Last year, higher education institutions produced a surplus of £810.7 million, according to a forthcoming report from the accountancy firm Grant Thornton. This cash pile may have been more than twice as big as it was the year before and 3.1 per cent of total income, but it won't be enough to ensure plain sailing in the turbulent and uncertain times ahead, especially if universities must invest heavily in campus services, which Andrew McConnell, chair of the British Universities Finance Directors Group, says in our cover feature, will be essential to enticing newly empowered student consumers.
At present there is a huge reliance on public money that has a less-than-certain future - from funding councils, research councils, the teacher training budget and the NHS. To replace this cash, universities will need to recruit their way out of trouble in 2012-13.
Unfortunately for them, the government is capping (in fact reducing) numbers, and 19 universities have been fined a total of £8.1 million for over-recruiting this year. It's a funny free market in which the state stops popular institutions from expanding. The government must find a way out of this dilemma if it wants universities to succeed under the new system.

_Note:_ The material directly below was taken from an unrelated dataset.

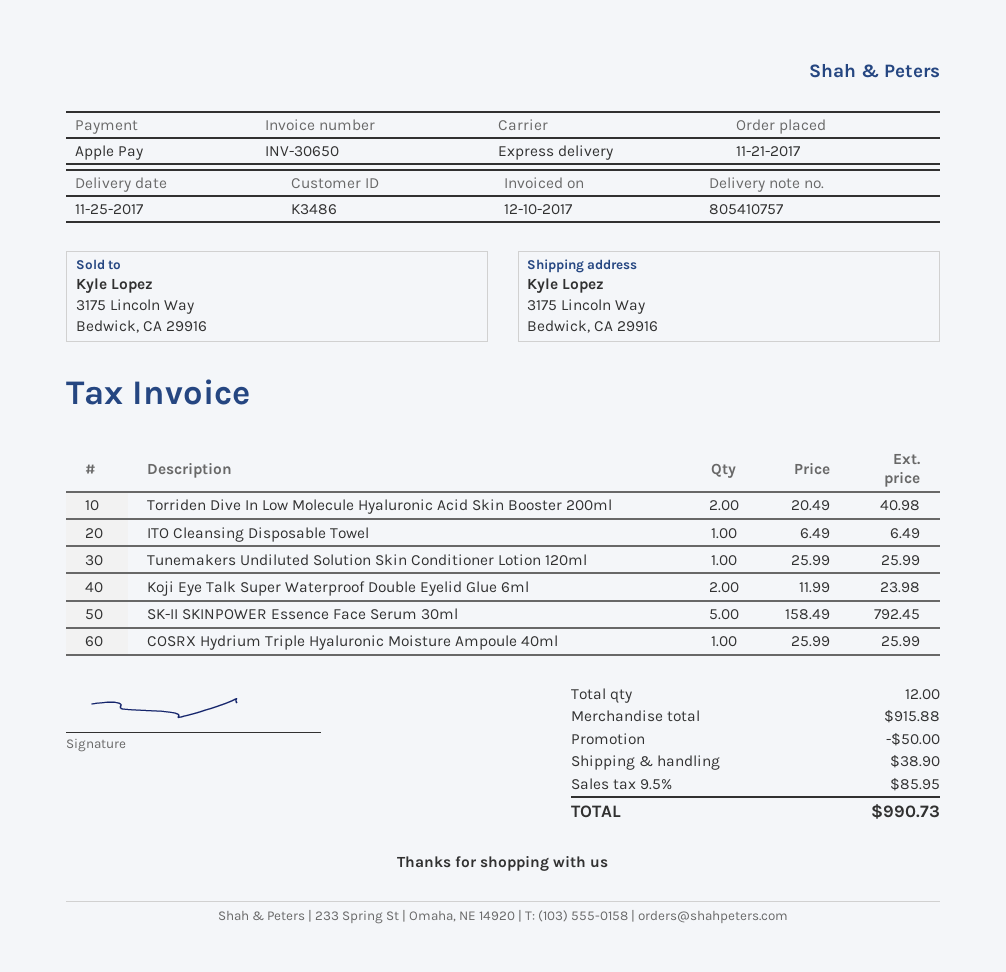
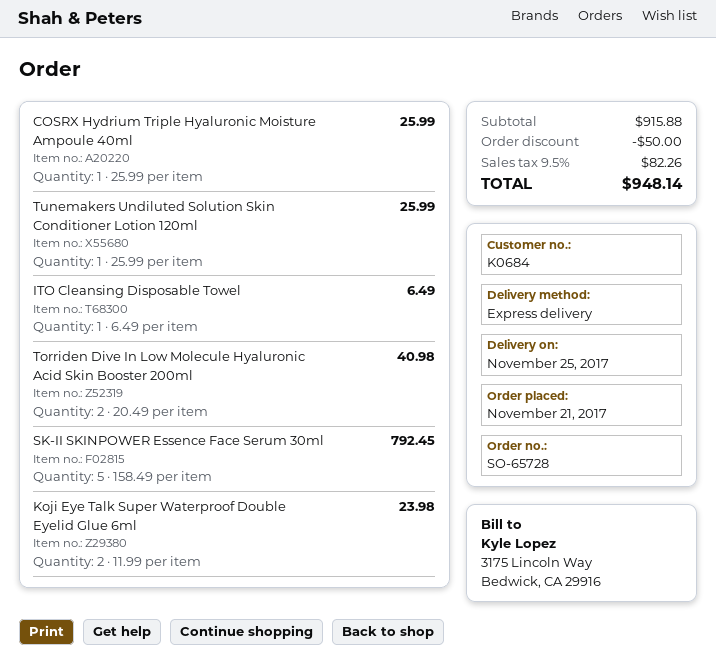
customer number: K3486 -> K0684
shipping: 38.90 -> none
tax: 9.5% = 85.95 -> 9.5% = 82.26
total: 990.73 -> 948.14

And there are new perils for universities in the traditional financial cure-all, the overseas student. As revenue from this source rises as a proportion of income (9 per cent in 2009-10, up 18.1 per cent on the previous year), institutions are left horribly exposed when there are sudden shifts in demand. This happened in Australia when visa rules were tightened, and it is why universities here have been furiously lobbying ministers over student-visa reforms.
But in reflecting on their position, universities have one consolation. Although their surpluses cannot guarantee an easy ride, at least, unlike the government, they do not have to contend with the prospect of a £1 billion black hole in their finances. And even the feminists can't be blamed for that.